The counter point is that if the stuff is good, it will circulate very quickly. I continuously get my own anonymous reports emailed to me from other people (lol!) so that could be a great way to network your way into your desired job. You could meet a lot of people this way.

Bromion txs as always for the great insight.

BTW, when I wrote about you shorting my long, it was just a humorous way of evoking the fact that I could be a pretty terrible stock picker :smiley:

I guess I’m eagerly waiting for the next crash to see how my picks behave against the market.

At the risk of derailing my own thread, what’s wrong with Rocketinternet if not that they copy business models ? That isn’t the business of the BaFin.

I know a dude who almost worked there in Berlin.

Given RIs and Zalandos IPO this fall it should be a main concern for the BaFin and any other regulatory body in the world. Maybe I am being too pesimistic about their model, but for a start-up company they don’t show enough growth. Their negative margins remain stable while their revenue grows, which means they accumulate more and more losses. I guess the main reason for that is that they cannibalize themselves. A brand like Zalando cannot grow beyond Germany’s borders because they have some other company there doing the same thing already. They create massive redundancies in the hope acquiring and merging their own subsidies after the IPO. Furthermore, nobody understands their fianncial statements. They are like Matreshka puppets - there is always a subdivision within a subdivision and you will never reach the economic base unless you want to devote several months to reading their financial reports, by the time of which a new one is already out.

Maybe I am really just a buzzkill and their model works out perfectly and they will become the next big German stock, but even then their growth is dependent on the inflow of new ideas from silicon valley and I doubt the guys there will look at this without doing anything any longer.

A good article about it:

http://www.manager-magazin.de/magazin/artikel/rocket-internet-oliver-samwer-und-seine-brueder-planen-boersengang-a-984668.html

Dude, posting anonymously does not excuse you from the laws of print and liability. If you post something that isn’t based on fact and your conclusions are based on those “lies” you will still get in trouble. Posting anonymously is perfectly legal and infact our forefathers used pen names to draft the Federalist Papers.

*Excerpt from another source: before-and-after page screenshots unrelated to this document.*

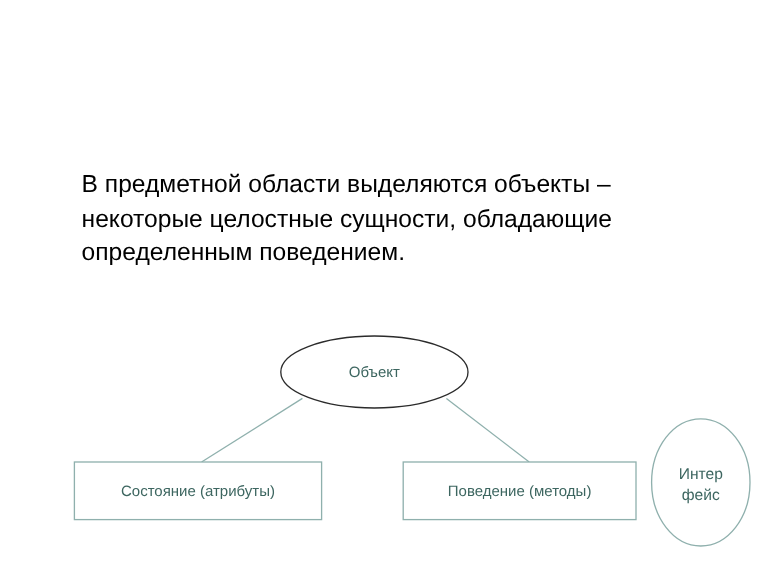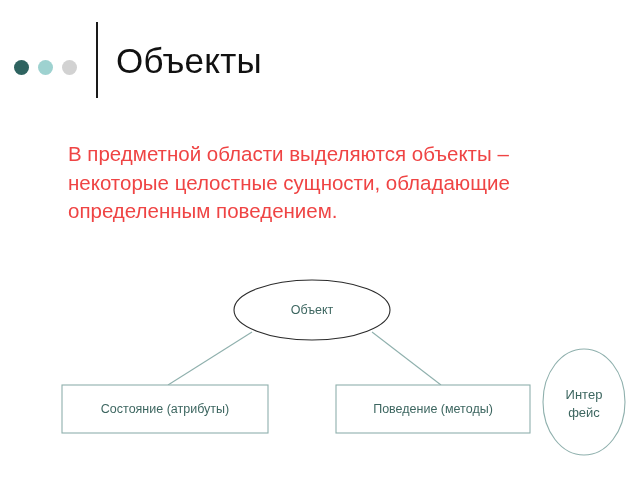--- a/index.html
+++ b/index.html
@@ -126,18 +126,6 @@
 
 <div class="slide">
 
-  <div class="header">
-
-    <div class="dots">
-      <span class="dot d1" style="background: rgb(46, 99, 96);"></span>
-      <span class="dot d2" style="background: rgb(158, 210, 208);"></span>
-      <span class="dot d3" style="background: rgb(210, 210, 210);"></span>
-    </div>
-
-    <div class="title-rule"></div>
-
-    <h1 class="slide-title">Объекты</h1>
-  </div>
 
   <p class="body-text">В предметной области выделяются объекты – некоторые целостные сущности, обладающие определенным поведением.</p>
 

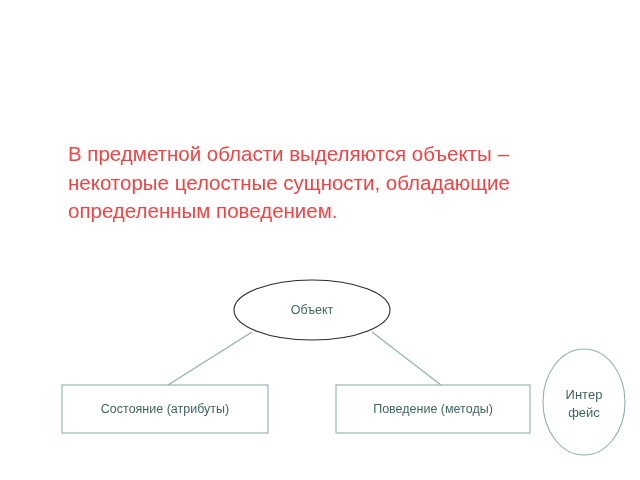--- a/index.html
+++ b/index.html
@@ -78,7 +78,7 @@
     width: 460px;
     font-size: 20.5px;
     line-height: 28.5px;
-    color: #ef4444;
+    color: #000000;
     margin: 0;
     text-align: left;
   }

Who said it’s not fact-based? It’s all facts with citations. Anonymity just prevents frivolous lawsuits from wasting everyone’s time. SeekingAlpha, which is the main publishing platform for almost all short sellers, requires citations and has strict editorially controls. To SA’s credit, they have also vigorously defended free speech for fact-based research. If you look at precedent cases, the courts have routinely defended free speech as long as something is not blatantly false and malicious.